Jetzt tauchen auch Teenagerinnen im Garten auf: die Schwestern Saskia, 15, und Jessica, 14. Sie kommen schon seit Jahren in die MädchenOase, fast jeden Tag. Oft bringen sie Freundinnen mit, heute ist es Jenaba. Die drei ziehen sich in die Küchenecke zurück, die neben dem Büro im Bahnwaggon untergebracht ist, und fangen an, türkische Pizza und Salat zuzubereiten. Dabei hören sie Musik und quatschen.

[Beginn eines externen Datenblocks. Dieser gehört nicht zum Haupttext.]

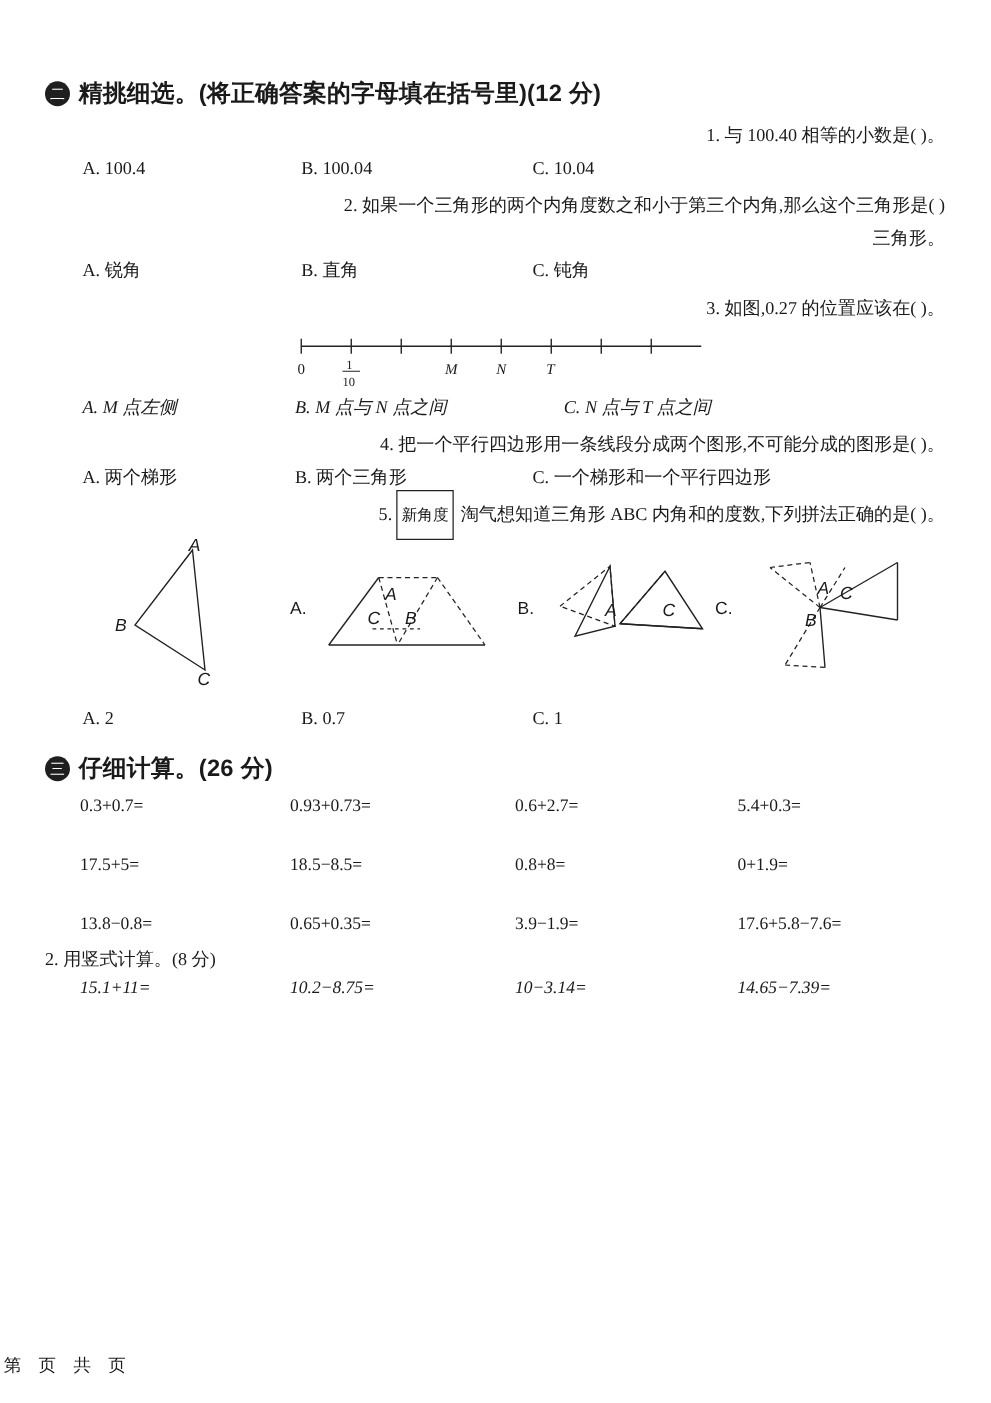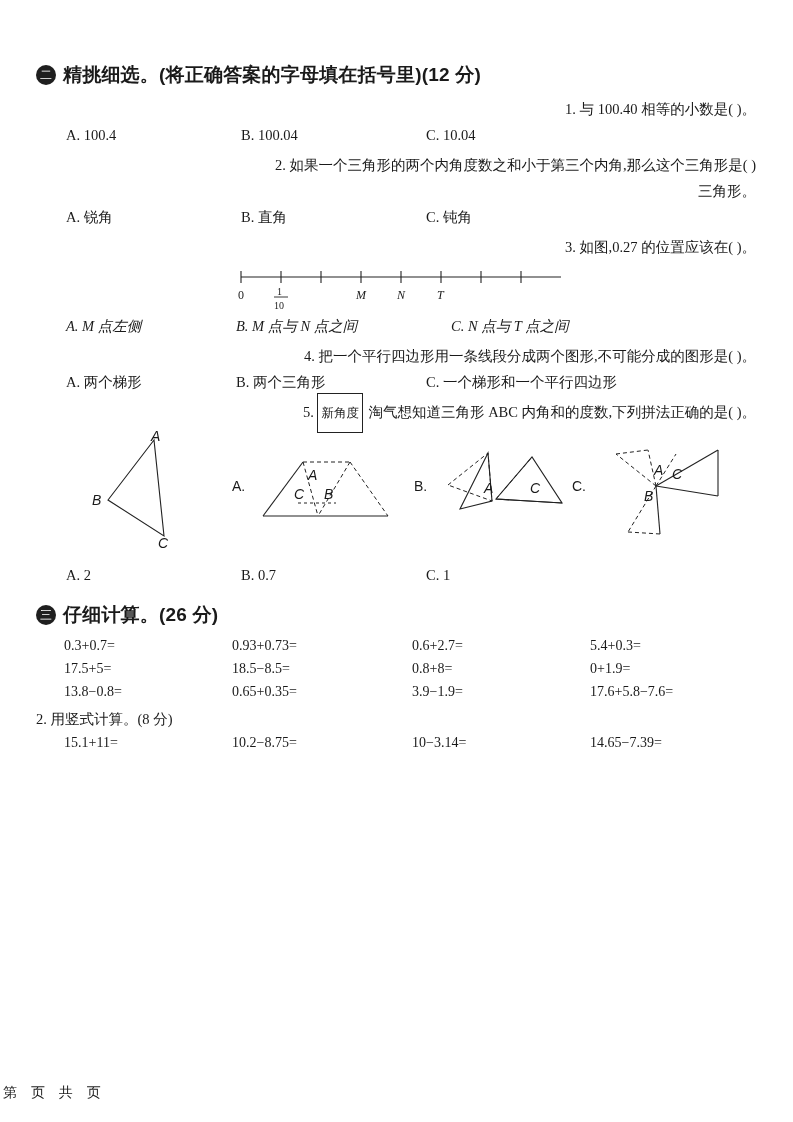--- a/index.html
+++ b/index.html
@@ -111,32 +111,33 @@
   .fig5 svg { position: absolute; }
 
   
   .subq {
     font-size: 14.5px;
     margin: 10px 0 6px 0;
   }
   .calc-grid {
     display: grid;
     grid-template-columns: 168px 180px 178px 190px;
-    row-gap: 7px;
+    row-gap: 31px;
     padding-left: 28px;
     font-size: 14px;
     margin-bottom: 4px;
     font-family: Liberation Serif, serif;
   }
   .calc-grid2 {
     display: grid;
     grid-template-columns: 168px 180px 178px 190px;
     row-gap: 30px;
     padding-left: 28px;
     font-size: 14px;
+    font-style: italic;
   }
   .cell { white-space: nowrap; }
 
   
   .footer {
     position: absolute;
     left: 0;
     top: 1084px;
     width: 793px;
     text-align: left;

Auch die beiden Schwestern haben die MädchenOase als Grundschülerinnen kennengelernt. „Es macht Spaß, hier zu sein“, sagen sie. „Wir kochen, hängen mit Freundinnen im Bauwagen rum, spielen Tischtennis oder sind am Computer.“ Wie die meisten Besucherinnen haben aber auch Saskia und Jessica kräftig an der Gestaltung von Waggon, Hütten und Außengelände mitgewirkt, Blumen gepflanzt, Mauern mit Graffiti verschönert, Schuppen und Bauwagen angemalt.

Nach eineinhalb Stunden Spaß im Freien müssen Nelly, Schweta und ihre Mitschülerinnen die MädchenOase für heute verlassen. „Schön, dass wir nächste Woche wieder hier sind“, sagt Alva mit leuchtenden Augen.